En 2023, la Corée du Sud avait besoin d’une expansion majeure des énergies renouvelables – environ 8 gigawatts d’énergie éolienne par an – pour atteindre les objectifs de zéro émission nette, a déclaré Agora Energiewende. La croissance a été lente, les énergies renouvelables ne fournissant que 10 % de l’électricité en 2024, contre une moyenne mondiale de 32 %, selon l’IEEFA.
Au cours des 11 dernières années, la Corée du Sud a consacré 127 milliards de dollars aux combustibles fossiles. C’est 13 fois plus que ce qu’il a dépensé en énergies renouvelables, avec 60 % du financement des exportations allant au GNL et 120,1 milliards de dollars dépensés en importations de carburant rien qu’en 2024, a déclaré Joojin Kim de Solutions for Our Climate.
La Corée du Sud envisage toujours d’abandonner progressivement l’utilisation du charbon, mais les récentes mesures pourraient durer plus longtemps que la crise, a déclaré Kim. « Le problème ne concerne pas seulement la décision elle-même.
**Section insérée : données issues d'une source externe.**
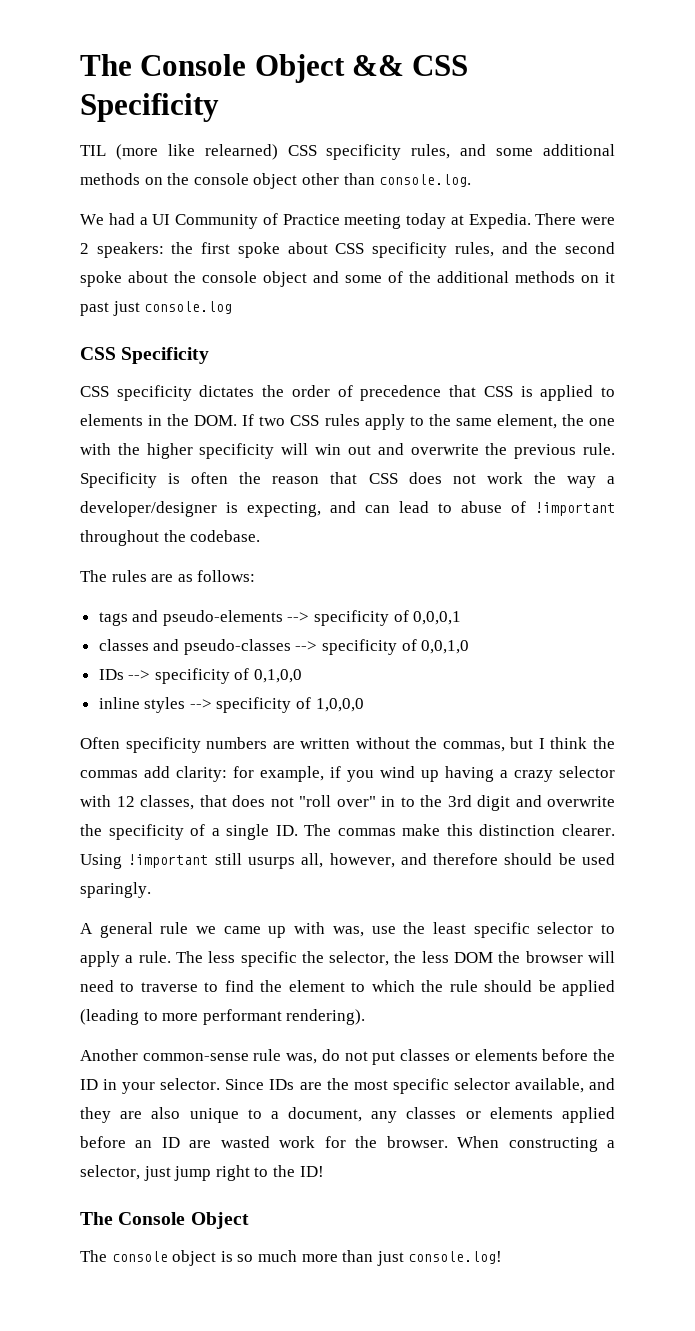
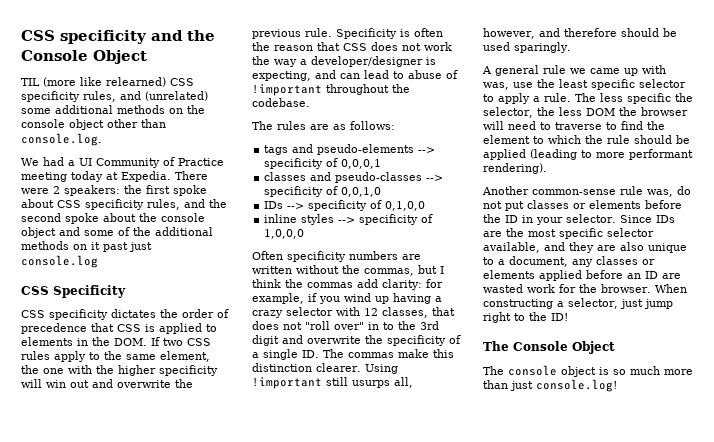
- The Console Object && CSS Specificity
+ CSS specificity and the Console Object
- TIL (more like relearned) CSS specificity rules, and some additional methods on the console object other than console.log.
+ TIL (more like relearned) CSS specificity rules, and (unrelated) some additional methods on the console object other than console.log.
Il s’agit également du précédent qu’elle crée. »
Pour les pays disposant de peu de charbon, comme la Thaïlande, l’impact sur les prix de l’électricité serait minime, car le charbon représente une part trop faible de la capacité, a déclaré Jitsai Santaputra du Lantau Group. Le charbon national représente moins de 10 % du mix énergétique thaïlandais.
Le charbon apporte un air plus sale
La combustion du charbon produit de fines particules qui se logent profondément dans les poumons et la circulation sanguine, augmentant ainsi le risque de maladies cardiaques, d’accidents vasculaires cérébraux, de cancer du poumon et de maladies respiratoires chroniques, selon l’Organisation mondiale de la santé ou OMS.
C’est un problème dans toute l’Asie, en particulier pendant les saisons où les agriculteurs brûlent leurs champs.
Les 1,4 milliard d’Indiens respirent un air contenant des concentrations de ces particules que l’OMS considère comme dangereuses, selon un rapport de l’Energy Policy Institute de Chicago. Le gouvernement a désormais suspendu les règles sur la qualité de l’air, autorisant les restaurants à brûler du charbon pour atténuer une pénurie de gaz.
Le Vietnam est également confronté à une grave pollution atmosphérique, avec des PM2,5 bien supérieures aux limites de l’OMS. Il promeut les vélos électriques et vise à réduire la consommation de charbon.
Lan Nguyen, une commerçante à Hanoï, dit qu’elle sait que le charbon est essentiel pour produire de l’électricité à l’heure actuelle, mais qu’elle s’inquiète pour la santé de son fils asthmatique. « Je m’inquiète chaque jour pour les poumons de mon fils », a-t-elle déclaré.